Beispiele für das ad hominem-Argument
Das ad hominem-Argument funktioniert so: Person A behauptet etwas. Person B entgegnet, Person A sei z. B. rechts, linksgrünversifft, sozialistisch oder ein Nazi. Oft werden auch der Charakter, die Vergangenheit, das Aussehen oder andere Eigenschaften kritisiert und als Grund für die Ablehnung der gegnerischen Position angeführt. Der Leser oder Zuschauer soll daraus schließen, dass aufgrund dieser Merkmale die These von Person A nicht stimmen kann.
Anstatt sich mit sachlichen Argumenten an einer Diskussion zu beteiligen, werden persönliche Angriffe gewählt. Dies geschieht meist dann, wenn die sachliche Argumentationsbasis schwach ist. Damit wird von der eigentlichen Diskussion abgelenkt. Das ad hominem-Argument ist ein Scheinargument.
Es gibt aber auch subtilere Methoden, zum Beispiel: „Es ist offensichtlich, dass Person B diese These vertritt, weil diese Person ein Mann ist”. Oder umgekehrt: „Typisch Frau”. Das ist reine Etikettierung, um die Argumente des Gegners zu entkräften. Damit verhindert man die Debatte und den Austausch von Argumenten.

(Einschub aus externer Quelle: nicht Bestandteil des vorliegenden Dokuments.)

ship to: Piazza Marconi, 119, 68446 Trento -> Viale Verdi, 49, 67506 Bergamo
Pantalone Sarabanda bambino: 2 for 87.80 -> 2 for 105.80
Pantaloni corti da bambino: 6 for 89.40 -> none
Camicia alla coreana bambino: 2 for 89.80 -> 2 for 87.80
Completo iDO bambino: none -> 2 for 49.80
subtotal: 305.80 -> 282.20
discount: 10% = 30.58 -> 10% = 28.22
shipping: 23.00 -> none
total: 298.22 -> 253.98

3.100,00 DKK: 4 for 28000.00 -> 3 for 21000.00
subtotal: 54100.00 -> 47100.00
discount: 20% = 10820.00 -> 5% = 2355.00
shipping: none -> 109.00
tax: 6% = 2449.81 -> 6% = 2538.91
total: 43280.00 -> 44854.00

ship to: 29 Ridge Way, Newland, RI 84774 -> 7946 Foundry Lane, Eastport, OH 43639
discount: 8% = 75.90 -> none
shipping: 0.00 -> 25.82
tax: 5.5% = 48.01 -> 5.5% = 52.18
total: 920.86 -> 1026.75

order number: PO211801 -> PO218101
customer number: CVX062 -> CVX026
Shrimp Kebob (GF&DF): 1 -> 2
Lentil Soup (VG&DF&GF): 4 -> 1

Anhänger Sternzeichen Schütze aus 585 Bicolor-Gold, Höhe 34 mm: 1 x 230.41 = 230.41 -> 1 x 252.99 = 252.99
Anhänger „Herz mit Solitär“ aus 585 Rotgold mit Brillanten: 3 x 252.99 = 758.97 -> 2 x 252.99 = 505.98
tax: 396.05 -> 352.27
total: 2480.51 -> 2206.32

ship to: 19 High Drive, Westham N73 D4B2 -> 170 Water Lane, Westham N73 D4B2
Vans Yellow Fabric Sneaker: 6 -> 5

Im aktuellen Diskurs wird auch ad hominem argumentiert
Im Fall des Genderverbots bekam ich das persönliche Feedback, dass ich mich von Söder distanzieren solle, weil das die Akzeptanz meiner Argumentation erhöhen würde. Es führt zu einem Schwarz-Weiß-Denken, wenn man je nachdem, wie man zu Markus Söder steht, die Regelung bedingungslos unterstützt oder ablehnt.
Wir sollten in der Lage sein, politische Entscheidungen personenunabhängig zu bewerten und zu diskutieren. Das heißt nicht, dass wir nicht kritisch sein sollten, aber unsere Kritik sollte sich auf die Argumente und Ideen konzentrieren, nicht auf die Personen, die dahinter stehen.
Wie gehen wir mit Scheinargumenten um?
Um der Scheinargumentation entgegenzuwirken, sollte man es vermeiden, selbst ad hominem zu argumentieren oder auf persönliche Angriffe des Diskussionspartners einzugehen. Stattdessen ist es wichtig, diese Angriffe als das zu benennen, was sie sind, und zur Sachlichkeit aufzurufen.
- „Du regst dich über eine Person auf, aber eigentlich sollten wir über die Sache sprechen”.
- „Schönes ad hominem, aber mir wäre es lieber, wenn du etwas zur Sache beitragen würdest”.
- „Um beim Thema zu bleiben … ”
Es ist wichtig, einen möglichst neutralen Ton zu wählen und nicht mit einem persönlichen Gegenangriff zu kontern, um die Diskussion auf einer sachlichen Ebene zu halten.
Fazit zur Diskussionskultur
In der aktuellen Zeit scheinen uns echte Argumente und konstruktive Diskussionen verloren gegangen zu sein. Dafür gibt es viele Gründe – unter anderem die sozialen Medien, die uns in Filterblasen gefangen halten. Dort hören wir nur noch das Echo unserer eigenen Meinungen und es fällt schwer, andere Perspektiven zu sehen.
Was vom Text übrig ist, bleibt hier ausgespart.